Rainer J. Egli scite author profile

We have performed a meta-analysis combining data for more than 11,000 individuals. It provides compelling evidence for a positive association between a functional single-nucleotide polymorphism (SNP) in the 5'-UTR of GDF5 (+104T/C; rs143383) and osteoarthritis (OA) in European and Asian populations. This SNP has recently been reported to be associated with OA in Japanese and Han Chinese populations. Attempts to replicate this association in European samples have been inconclusive, as no association was found in the case-control cohorts from the UK, Spain and Greece when studied individually. However, the pooled data of UK and Spain found an association of the T-allele with an odds ratio (OR) of 1.10. Although the European studies had adequate power to replicate the original findings from the Japanese cohort (OR = 1.79), these results suggest that the role of the GDF5 polymorphism may not be as strong in Europeans. To clarify whether the European studies were hampered by insufficient power, we combined new data from the UK and the Netherlands with the three published studies of Europe and Asia.
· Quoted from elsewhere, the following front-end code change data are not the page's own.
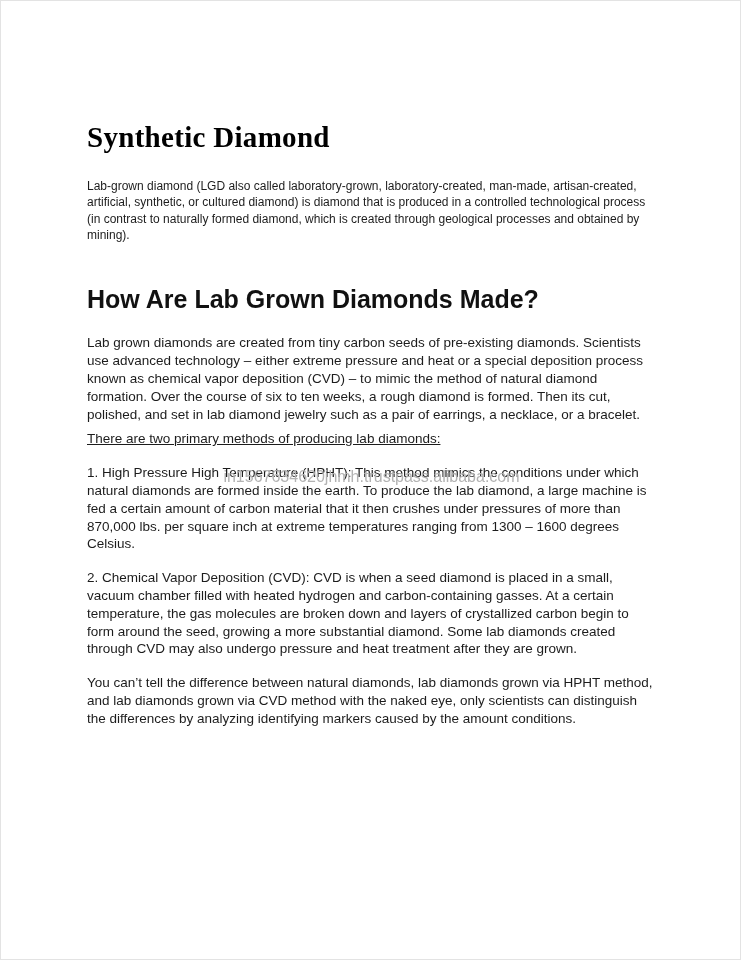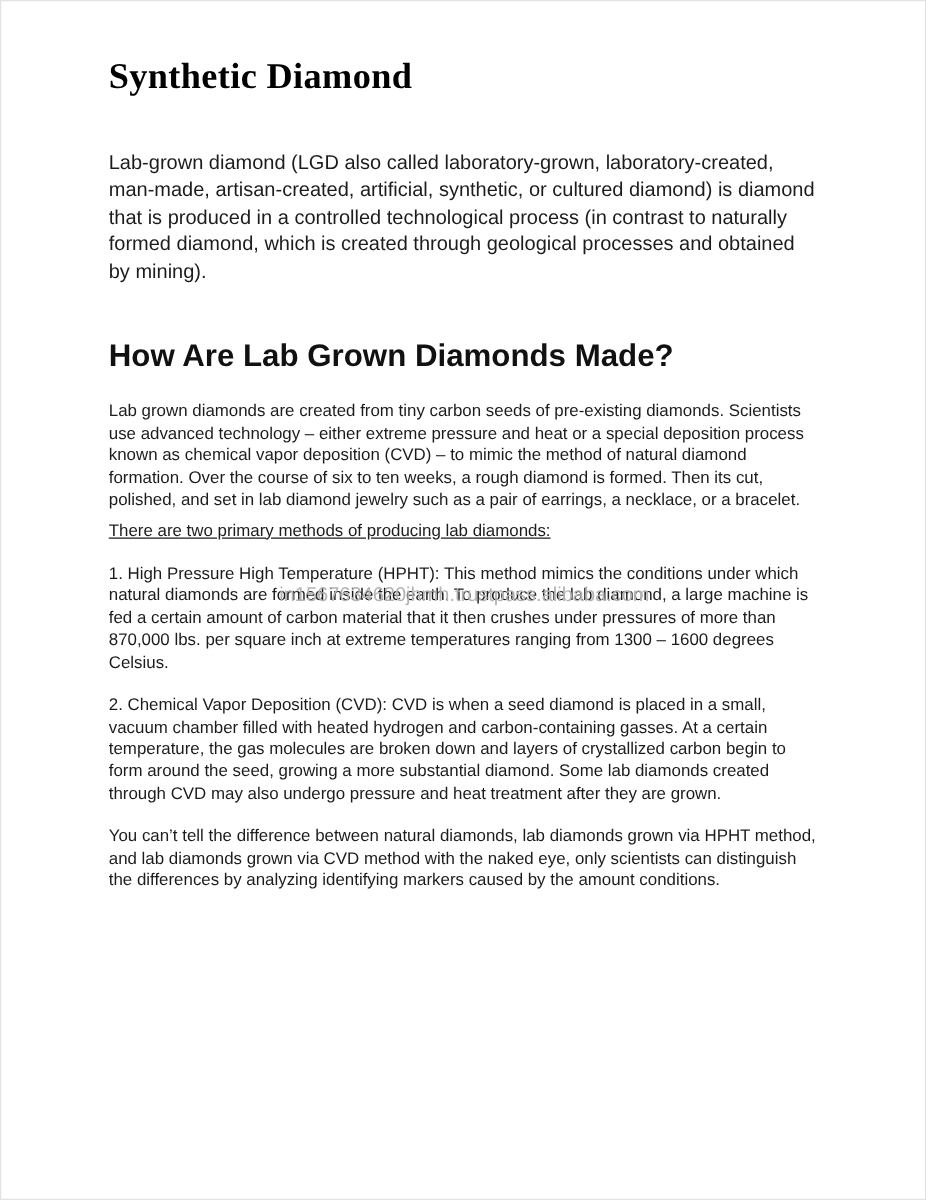--- a/index.html
+++ b/index.html
@@ -23,26 +23,26 @@
     left: 86px;
     top: 0;
     width: 570px;
   }
   .doc-title {
     font-family: "Liberation Serif", serif;
     font-size: 29px;
     font-weight: bold;
     color: #000000;
     letter-spacing: 0.3px;
-    margin: 44px 0 0 0;
+    margin: 120px 0 0 0;
   }
   .intro-paragraph {
-    font-size: 16px;
+    font-size: 12px;
     line-height: 1.36;
-    margin: 42px 0 0 0;
+    margin: 24px 0 0 0;
   }
   .section-heading {
     font-family: "Liberation Sans", sans-serif;
     font-size: 25px;
     font-weight: bold;
     color: #111111;
     margin: 42px 0 0 0;
   }
   .body-paragraph {
     font-size: 13.5px;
The results provide strong evidence of a positive association of the GDF5 SNP with knee OA for Europeans as well as for Asians. The combined association for both ethnic groups is highly significant for the allele frequency model (P = 0.0004, OR = 1.21) and the dominant model (P < 0.0001, OR = 1.48). These findings represent the first highly significant evidence for a risk factor for the development of OA which affects two highly diverse ethnic groups.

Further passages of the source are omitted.